Who This Helps
This is for growth marketers who are tired of chasing random metrics. You want to move channel numbers without guesswork. The Market Intelligence & Positioning course gives you a framework to turn competitor noise into clear bets. One concrete anchor: the Positioning Statement Card helps you lock in your strategy.
Mini Case
Meet Zaid. He runs growth at a SaaS startup. Every Monday, his team argues about which channel to double down on. Last quarter, they wasted 12% of budget on a campaign that looked good in dashboards but flopped in revenue. Zaid started a weekly analytics ritual. He picked one ICP wedge from the course, built a simple grid of three metrics (CAC, retention, LTV), and reviewed them every Tuesday. Within 7 days, his team stopped fighting and started shipping. Ops loved the clarity. Product finally trusted the data.
Do This Now (5 Steps)
- Pick one metric that matters most. Not vanity. Something that ties to revenue or retention. For Zaid, it was CAC.
- Set a fixed time each week. Tuesday at 10 AM. No exceptions. Block 30 minutes.
- Create a simple dashboard. Three numbers max. Use a spreadsheet or your existing tool. No fancy setup.

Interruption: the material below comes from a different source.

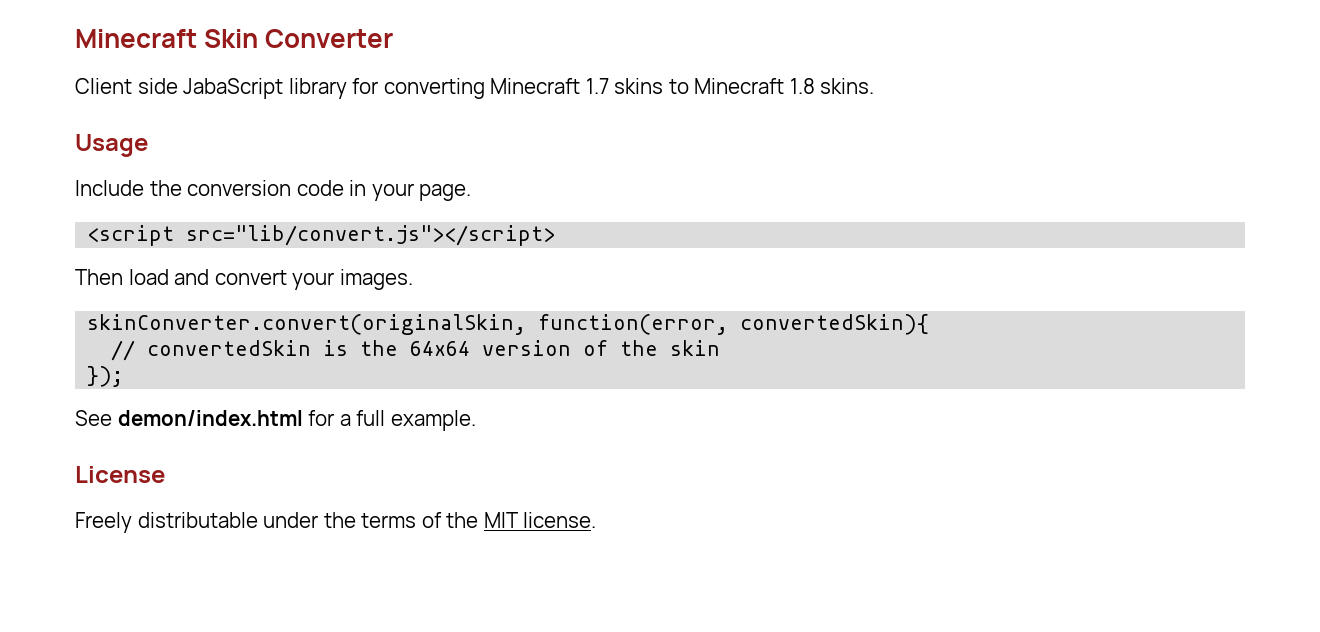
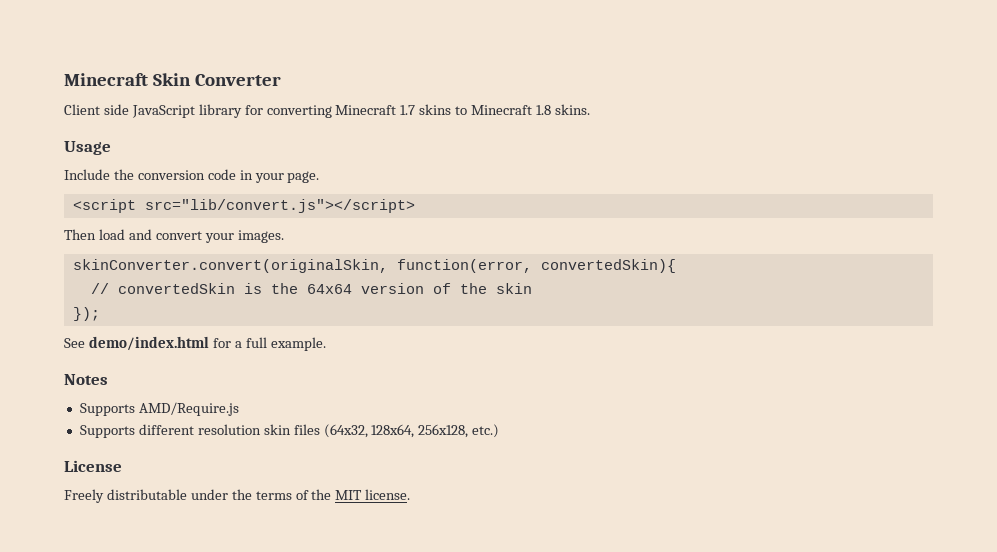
[183,78,284,99] JabaScript -> [131,105,195,118] JavaScript
[117,410,303,426] demon/index.html -> [88,336,209,351] demo/index.html
(476, 420) none -> [64,374,108,385] [79,402,239,416] [79,424,500,438] // Notes // Supports AMD/Require.js // Supports different resolution skin files (64x32, 128x64, 256x128, etc.)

- Invite one person from product and one from ops. Keep the group small. Discuss the numbers, not opinions.
- Write one decision per meeting. Example: "We will shift 20% of ad spend to channel X." Track it next week.
Avoid These Traps
- Too many metrics. Stick to three. More leads to noise.
- Skipping weeks. Consistency beats perfection. Miss one week, restart the next.
- Inviting the whole company. Keep it tight. Growth, product, ops only.
- Ignoring the "why." If a metric moves, ask why. Don't just celebrate or panic.
- No follow-up. Write down decisions. Check them next week. Or you'll repeat the same arguments.
Your Win by Friday
By Friday, you'll have one clear metric, a recurring meeting slot, and a decision from your first ritual. That's three concrete wins. No more guesswork. Product and ops will thank you. And you'll finally feel like you're steering, not reacting.